Dalam analisis sederhana, ada beberapa kriteria kesamaan antara profesi keguruan dan keinsinyuran, diantaranya dilihat dari aspek kemampuan, keahlian, kompetensi, kecakapan hidup, dan kode etika. Beberapa komparasi tersebut dan perbedaan deskripsinya diperlihatkan dalam Tabel 1. berikut.

Tabel 1. Komparasi Guru dengan Insinyur


Tabel 2. Kompetensi Guru dalam Standardisasi Profesi2


Disamping profesi guru, juga terdapat profesi lain yang tidak kalah penting yaitu profesi dokter. Profesi kedokteran sebenarnya telah lama menjadi sasaran kritik sosial yang tajam3. Rasa kurang puas terhadap profesi kedokteran muncul dalam media massa. Sejauh ini, masyarakat biasanya baru tersentak jika pelanggaran etik kedokteran telah menyangkut bidang hukum. Dengan semakin berkembangnya kesadaran masyarakat akan hak dan kewajiban profesi kedokteran, maka tindakan-tindakan yang merupakan pelanggaran etik kedokteran mulai disoalkan. Hal-hal yang dahulu tidak dikenal sebagai pelanggaran, sekarang sudah mulai disadari. Bahkan tindakan-tindakan yang sebenarnya tidak termasuk pelanggaran etik dengan mudahnya dianggap sebagai pelanggaran etik dan dinyatakan sebagai malpraktik. Hal tersebut kemudian menimbulkan kesan bertambahnya kasus-kasus pelanggaran etik. Namun bukan berarti profesi guru atau insinyur dapat terlepas dari persoalan kode etik yang pelik sepertihalnya profesi dokter. Catatan tersebut menjadi wujud realitas yang dilaporkan langsung oleh Konsil Kedokteran Indonesia (2006).

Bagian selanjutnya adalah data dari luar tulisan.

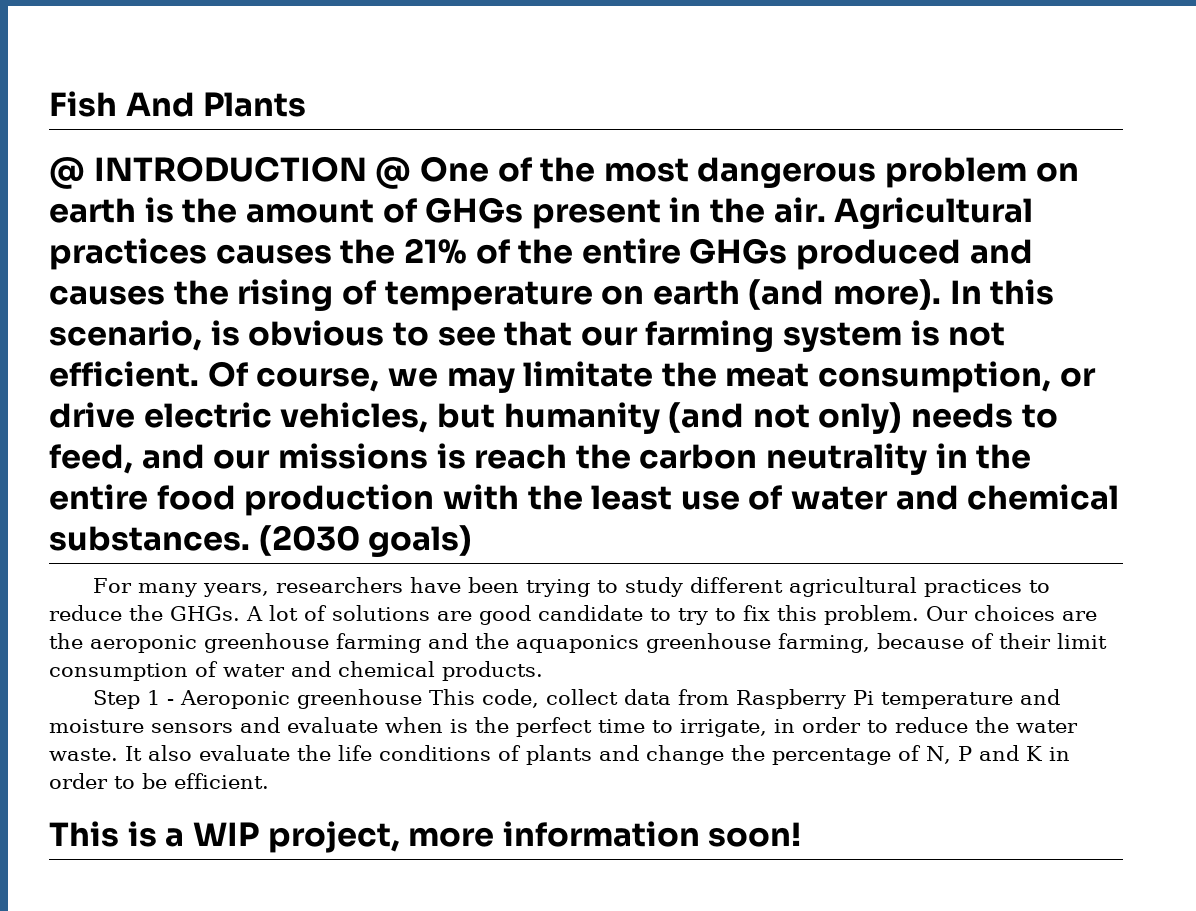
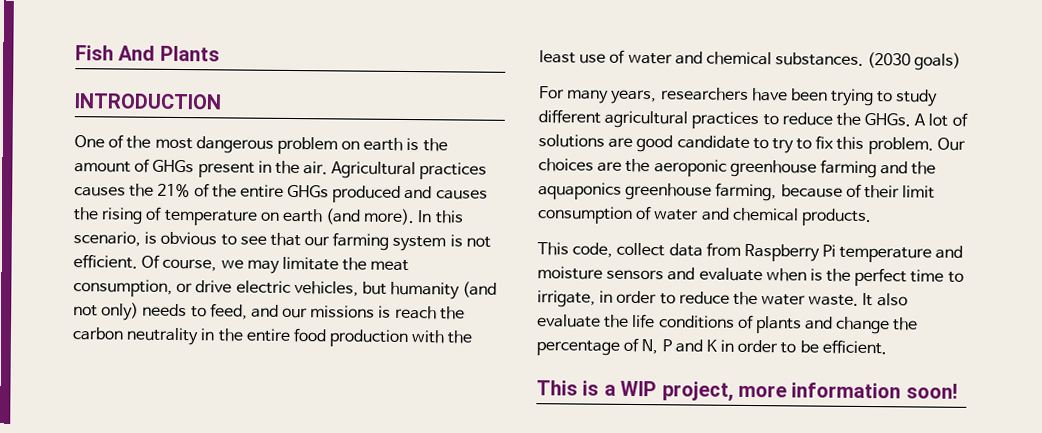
- @ INTRODUCTION @ One of the most dangerous problem on earth is the amount of GHGs present in the air.
+ INTRODUCTION
+ One of the most dangerous problem on earth is the amount of GHGs present in the air.
- Step 1 - Aeroponic greenhouse This code, collect data from Raspberry Pi temperature and moisture sensors and evaluate when is the perfect time to irrigate, in order to reduce the water waste.
+ This code, collect data from Raspberry Pi temperature and moisture sensors and evaluate when is the perfect time to irrigate, in order to reduce the water waste.

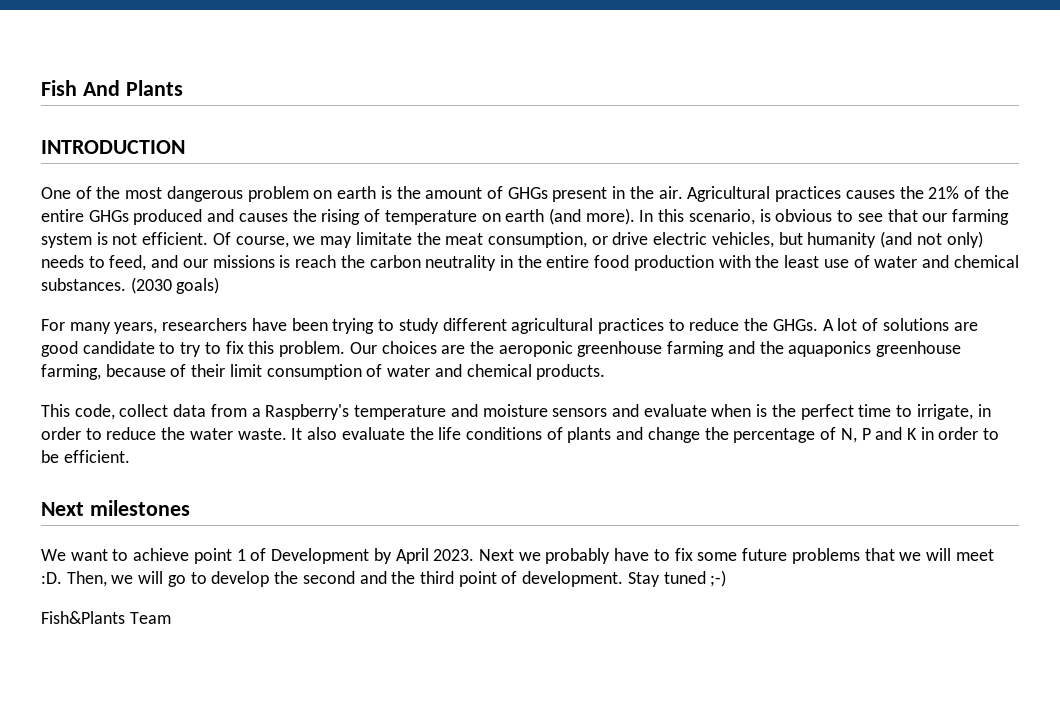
- This code, collect data from Raspberry Pi temperature and moisture sensors and evaluate when is the perfect time to irrigate, in order to reduce the water waste.
+ This code, collect data from a Raspberry's temperature and moisture sensors and evaluate when is the perfect time to irrigate, in order to reduce the water waste.
- This is a WIP project, more information soon!
+ Next milestones
+ We want to achieve point 1 of Development by April 2023. Next we probably have to fix some future problems that we will meet :D. Then, we will go to develop the second and the third point of development. Stay tuned ;-)
+ Fish&Plants Team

Pada dasarnya profesi dokter dan insinyur memiliki dua (2) kesamaan yang sangat substansial yaitu peranan dalam memegang teguh prinsip dasar dan kode etik profesi, serta acuan dasar kompetensi yang digariskan secara bersama oleh asosiasi profesi dari masing-masingnya. Asosiasi profesi dokter di Indonesia dipayungi oleh Ikatan Dokter Indonesia (IDI), sementara asosiasi profesi insinyur Indonesia diorganisir oleh Persatuan Insinyur Indonesia (PII).

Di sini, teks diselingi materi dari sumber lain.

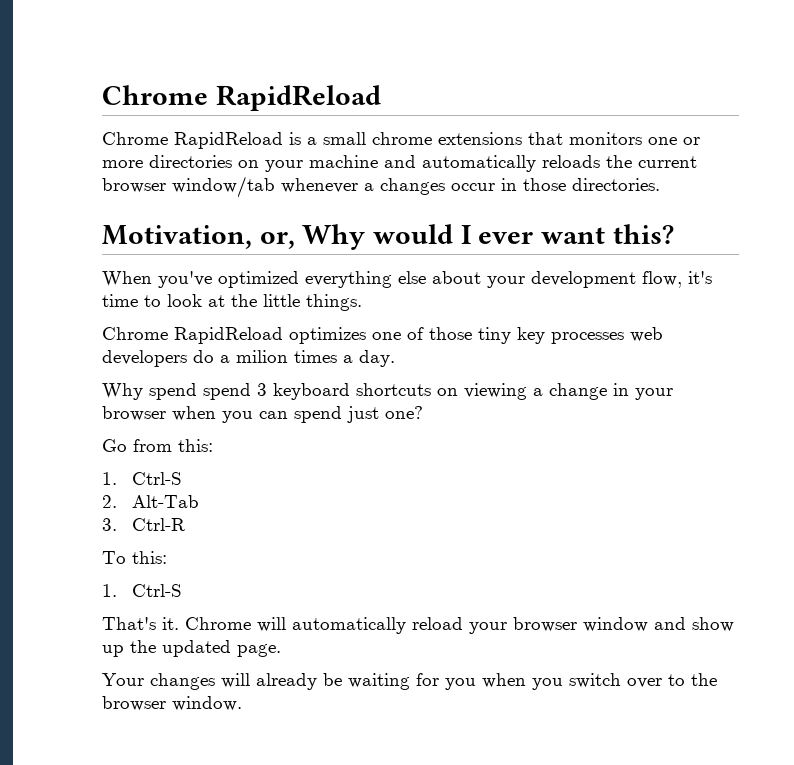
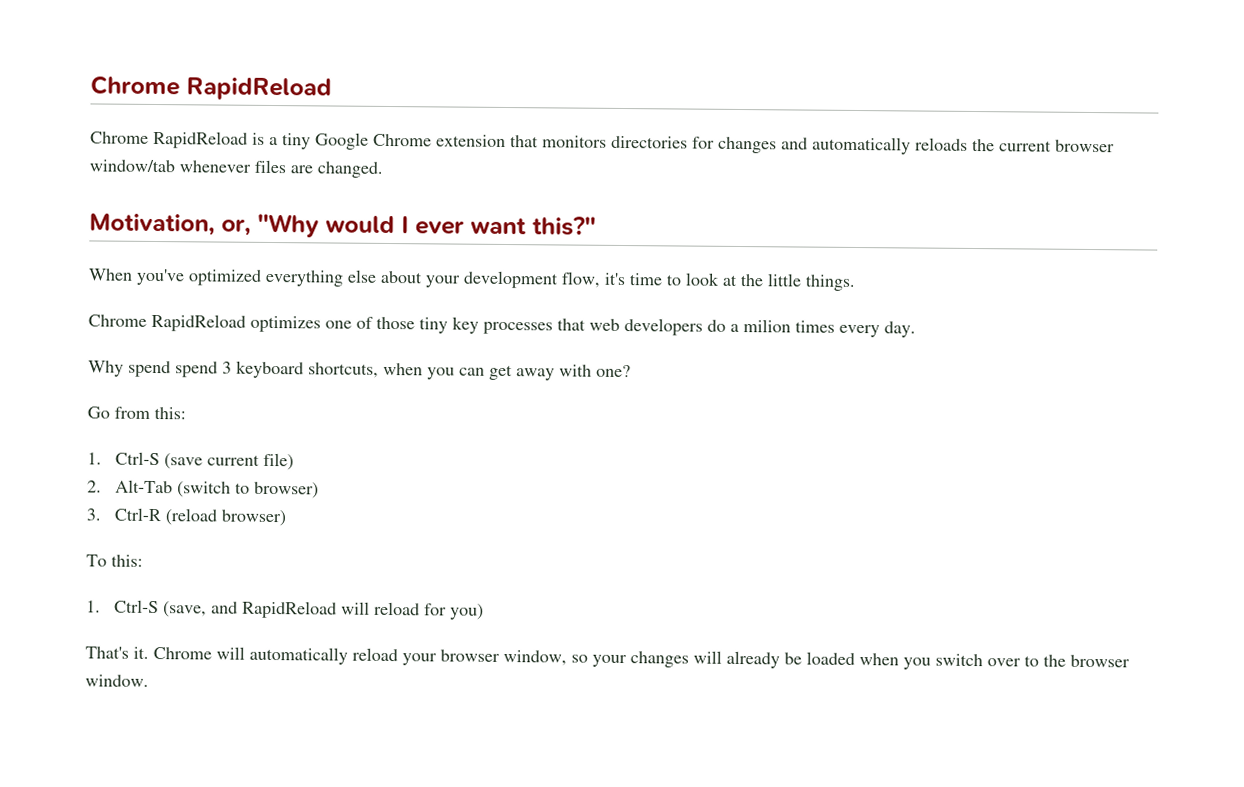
- Chrome RapidReload is a small chrome extensions that monitors one or more directories on your machine and automatically reloads the current browser window/tab whenever a changes occur in those directories.
+ Chrome RapidReload is a tiny Google Chrome extension that monitors directories for changes and automatically reloads the current browser window/tab whenever files are changed.
- Motivation, or, Why would I ever want this?
+ Motivation, or, "Why would I ever want this?"
- Chrome RapidReload optimizes one of those tiny key processes web developers do a milion times a day.
+ Chrome RapidReload optimizes one of those tiny key processes that web developers do a milion times every day.
- Why spend spend 3 keyboard shortcuts on viewing a change in your browser when you can spend just one?
+ Why spend spend 3 keyboard shortcuts, when you can get away with one?
  Go from this:
- 1. Ctrl-S
+ 1. Ctrl-S (save current file)
- 2. Alt-Tab
+ 2. Alt-Tab (switch to browser)
- 3. Ctrl-R
+ 3. Ctrl-R (reload browser)
  To this:
- 1. Ctrl-S
+ 1. Ctrl-S (save, and RapidReload will reload for you)
- Chrome will automatically reload your browser window and show up the updated page.
- Your changes will already be waiting for you when you switch over to the browser window.
+ Chrome will automatically reload your browser window, so your changes will already be loaded when you switch over to the browser window.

Tabel 3. Perbandingan Profesi Dokter dan Insinyur


Perbandingan melalui analisis sederhana tersebut di atas tidak semata memberikan gambaran bagi banyak kalangan tentang keberadaan insinyur sebagai sebuah profesi. Perbandingan tersebut setidaknya mendasari satu pertanyaan, dalam posisi mana keberadaan insinyur saat ini apabila dilihat dari profesionalitas, kepatuhan terhadap kode etik, serta yang paling sentral yaitu kemampuan bobot atau kompetensi yang dipunyai insinyur itu sendiri. Kode etik adalah rambu-rambu yang tidak dapat diindahkan oleh seorang insinyur atau sarjana teknik karena setiap pelanggaran terhadapnya akan berbuah terhadap konsekuensi terhadap kesejahteraan dirinya, lingkungan dan atau masyarakat. Etika profesi keinsinyuran menurut Bennet4 (1996) didefinisikan sebagai "study of the moral issues and decisions confronting individuals and organizations involved in engineering". Dengan demikian, kode etik berhubungan dengan masalah moral, individu dan atau organisasi yang memuat sanksi yang dapat diberikan oleh wadah asosiasi profesi yang memayunginya.

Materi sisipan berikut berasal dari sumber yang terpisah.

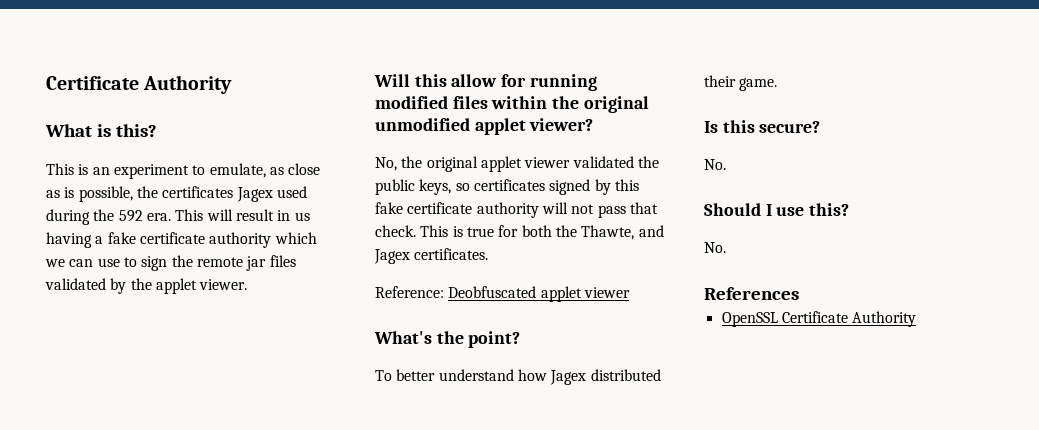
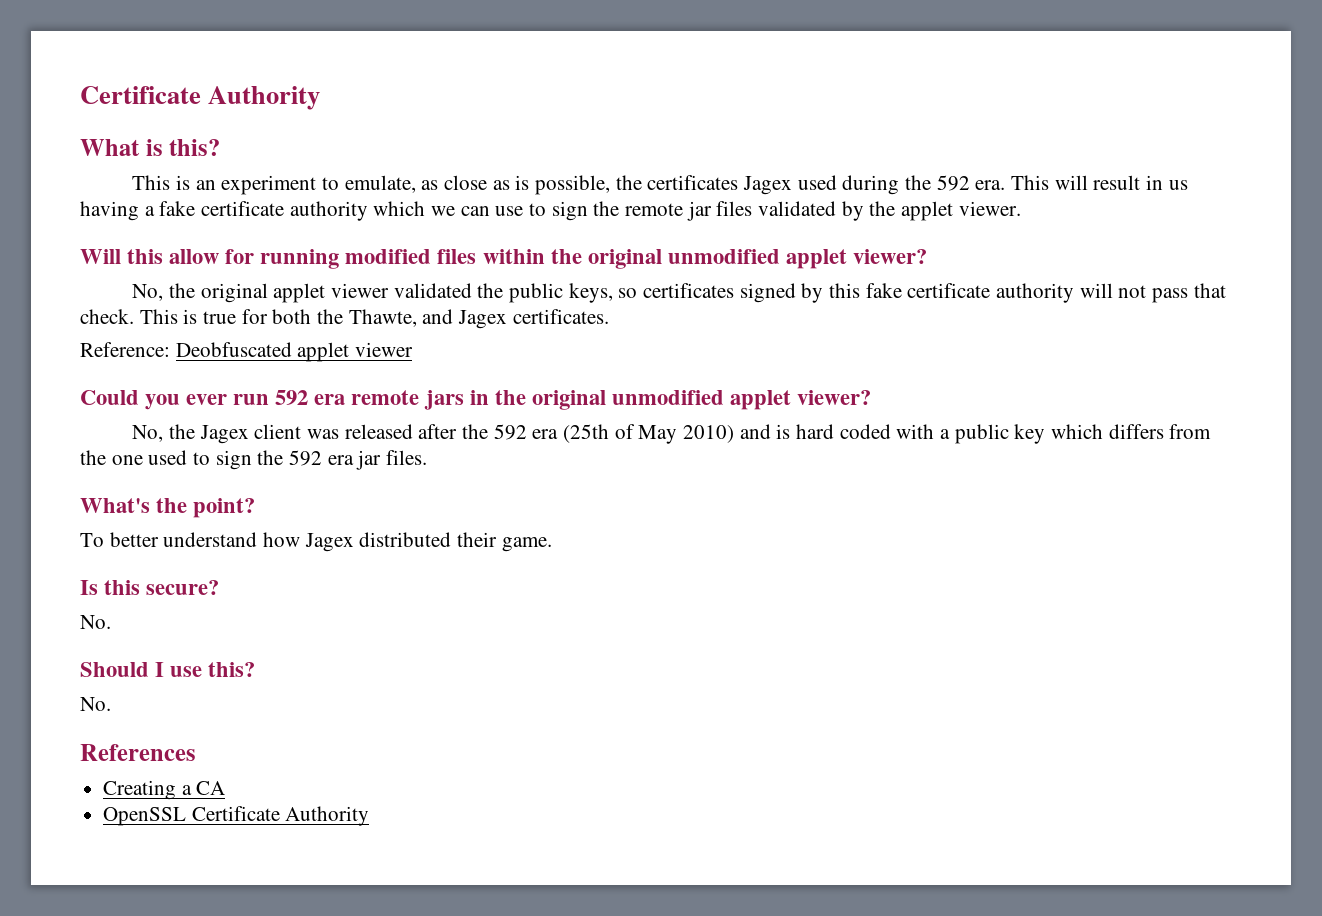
+ Could you ever run 592 era remote jars in the original unmodified applet viewer?
+ No, the Jagex client was released after the 592 era (25th of May 2010) and is hard coded with a public key which differs from the one used to sign the 592 era jar files.
+ Creating a CA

Pengenalan dan pemahaman mengenai etika profesi keinsinyuran ini perlu dilakukan sedini mungkin, bahkan beberapa perguruan tinggi teknik sudah mencantumkannya dalam kurikulum dan mata kuliah khusus. Accreditation Board for Engineering and Technology (ABET) sendiri secara spesifik memberikan persyaratan akreditasi yang menyatakan bahwa setiap mahasiswa teknik (engineering) harus mengerti betul karakteristik etika profesi keinsinyuran dan penerapannya. Dengan persyaratan ini, ABET menghendaki setiap calon insinyur harus betul-betul memahami etika profesi, kode etik profesi dan permasalahan yang timbul diseputar profesi yang akan ditekuninya nanti.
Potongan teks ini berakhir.